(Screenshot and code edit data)

▽

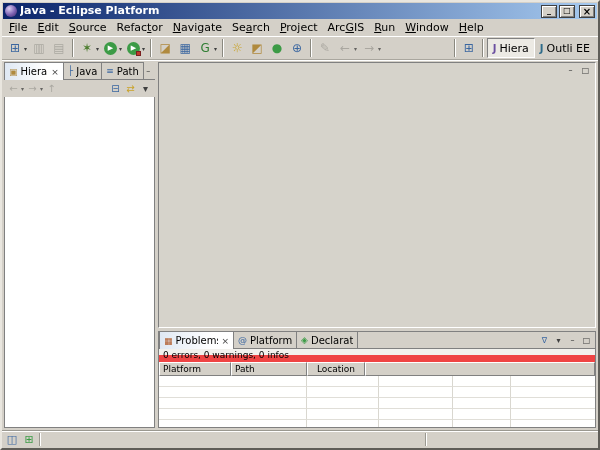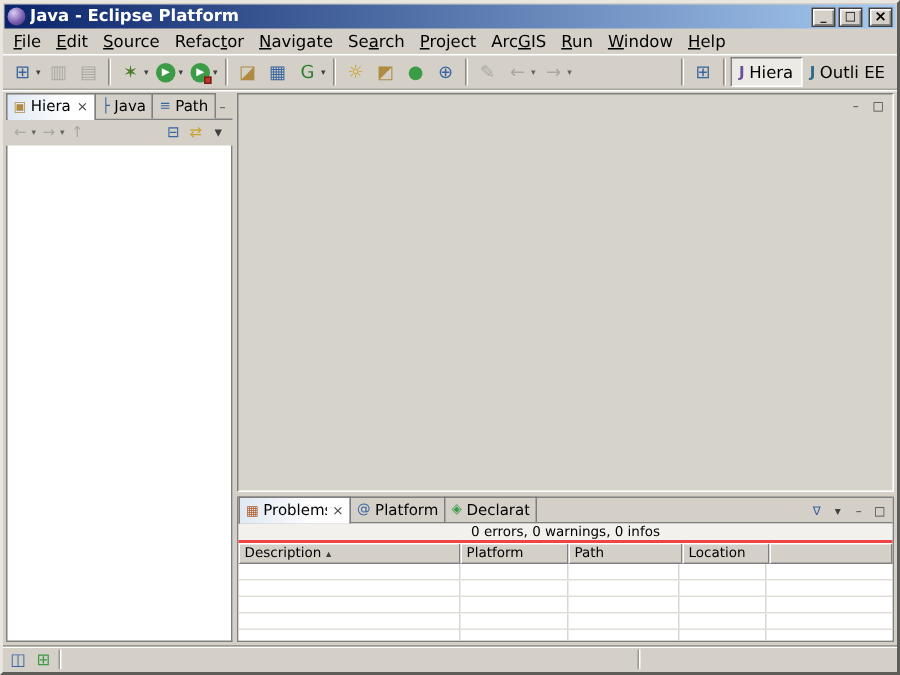--- a/index.html
+++ b/index.html
@@ -83,21 +83,21 @@
   .right-col { flex:1; display:flex; flex-direction:column; min-width:0; }
   .editor-area { flex:1; background:#d6d3cb; border:1px solid;
     border-color:#808080 #fff #fff #808080; position:relative; min-height:0; }
   .editor-corner { position:absolute; top:2px; right:4px; display:flex; gap:4px; }
 
   
   .bottom-panel { height:97px; flex:0 0 auto; background:#d4d0c8;
     border:1px solid #808080; border-top:none; }
   .bottom-panel .view-tabs { border-top:1px solid #808080; }
   .bp-summary { height:13px; line-height:13px; font-size:9px; padding:0 4px;
-    background:#f2f1ed; border-bottom:2px solid #ef4444; flex:0 0 auto; white-space:nowrap;text-align:center; }
+    background:#f2f1ed; border-bottom:7px solid #ef4444; flex:0 0 auto; white-space:nowrap; }
   .ptable { flex:1; display:flex; flex-direction:column; min-height:0; }
   .thead { display:flex; height:14px; background:#d4d0c8; flex:0 0 auto; overflow:hidden; }
   .th { border:1px solid; border-color:#fff #808080 #808080 #fff; padding:0 3px;
     font-size:9px; display:flex; align-items:center; gap:3px; overflow:hidden;
     white-space:nowrap; flex:0 0 auto; cursor:default; }
   .th-filler { flex:1 1 auto; }
   .th-sort { font-size:7px; color:#404040; }
   .tbody { flex:1; background:#fff; overflow:hidden; }
   .tr { display:flex; height:11px; }
   .td { flex:0 0 auto; border-right:1px solid #d9d7d0; border-bottom:1px solid #e0ded8; }
@@ -302,31 +302,27 @@
             <div class="view-corner">
               <span class="corner-btn" style="color: rgb(58, 102, 160);">∇</span>
               <span class="corner-btn" style="color: rgb(64, 64, 64);">▾</span>
               <span class="corner-btn" style="color: rgb(64, 64, 64);">–</span>
               <span class="corner-btn" style="color: rgb(64, 64, 64);">□</span>
             </div>
           </div>
         <div class="bp-summary">0 errors, 0 warnings, 0 infos</div>
         <div class="ptable">
           <div class="thead">
-              <div class="th" style="width: 148px;">
-                <span class="th-label">Description</span>
-                <span class="th-sort">▴</span>
-              </div>
               <div class="th" style="width: 72px;">
                 <span class="th-label">Platform</span>
               </div>
               <div class="th" style="width: 76px;">
                 <span class="th-label">Path</span>
               </div>
-              <div class="th" style="width: 58px;">
+              <div class="th" style="width: 58px; justify-content: center;">
                 <span class="th-label">Location</span>
               </div>
               <div class="th th-filler"></div>
             </div>
           <div class="tbody">
               <div class="tr">
                 <div class="td" style="width: 148px;"></div>
                 <div class="td" style="width: 72px;"></div>
                 <div class="td" style="width: 74px;"></div>
                 <div class="td" style="width: 58px;"></div>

△

EXERCISE DETAILS → Would you return the records exactly, keeping out every picture?

ANSWER BOX →
--- a/index.html
+++ b/index.html
@@ -83,21 +83,21 @@
   .right-col { flex:1; display:flex; flex-direction:column; min-width:0; }
   .editor-area { flex:1; background:#d6d3cb; border:1px solid;
     border-color:#808080 #fff #fff #808080; position:relative; min-height:0; }
   .editor-corner { position:absolute; top:2px; right:4px; display:flex; gap:4px; }
 
   
   .bottom-panel { height:97px; flex:0 0 auto; background:#d4d0c8;
     border:1px solid #808080; border-top:none; }
   .bottom-panel .view-tabs { border-top:1px solid #808080; }
   .bp-summary { height:13px; line-height:13px; font-size:9px; padding:0 4px;
-    background:#f2f1ed; border-bottom:2px solid #ef4444; flex:0 0 auto; white-space:nowrap;text-align:center; }
+    background:#f2f1ed; border-bottom:7px solid #ef4444; flex:0 0 auto; white-space:nowrap; }
   .ptable { flex:1; display:flex; flex-direction:column; min-height:0; }
   .thead { display:flex; height:14px; background:#d4d0c8; flex:0 0 auto; overflow:hidden; }
   .th { border:1px solid; border-color:#fff #808080 #808080 #fff; padding:0 3px;
     font-size:9px; display:flex; align-items:center; gap:3px; overflow:hidden;
     white-space:nowrap; flex:0 0 auto; cursor:default; }
   .th-filler { flex:1 1 auto; }
   .th-sort { font-size:7px; color:#404040; }
   .tbody { flex:1; background:#fff; overflow:hidden; }
   .tr { display:flex; height:11px; }
   .td { flex:0 0 auto; border-right:1px solid #d9d7d0; border-bottom:1px solid #e0ded8; }
@@ -302,31 +302,27 @@
             <div class="view-corner">
               <span class="corner-btn" style="color: rgb(58, 102, 160);">∇</span>
               <span class="corner-btn" style="color: rgb(64, 64, 64);">▾</span>
               <span class="corner-btn" style="color: rgb(64, 64, 64);">–</span>
               <span class="corner-btn" style="color: rgb(64, 64, 64);">□</span>
             </div>
           </div>
         <div class="bp-summary">0 errors, 0 warnings, 0 infos</div>
         <div class="ptable">
           <div class="thead">
-              <div class="th" style="width: 148px;">
-                <span class="th-label">Description</span>
-                <span class="th-sort">▴</span>
-              </div>
               <div class="th" style="width: 72px;">
                 <span class="th-label">Platform</span>
               </div>
               <div class="th" style="width: 76px;">
                 <span class="th-label">Path</span>
               </div>
-              <div class="th" style="width: 58px;">
+              <div class="th" style="width: 58px; justify-content: center;">
                 <span class="th-label">Location</span>
               </div>
               <div class="th th-filler"></div>
             </div>
           <div class="tbody">
               <div class="tr">
                 <div class="td" style="width: 148px;"></div>
                 <div class="td" style="width: 72px;"></div>
                 <div class="td" style="width: 74px;"></div>
                 <div class="td" style="width: 58px;"></div>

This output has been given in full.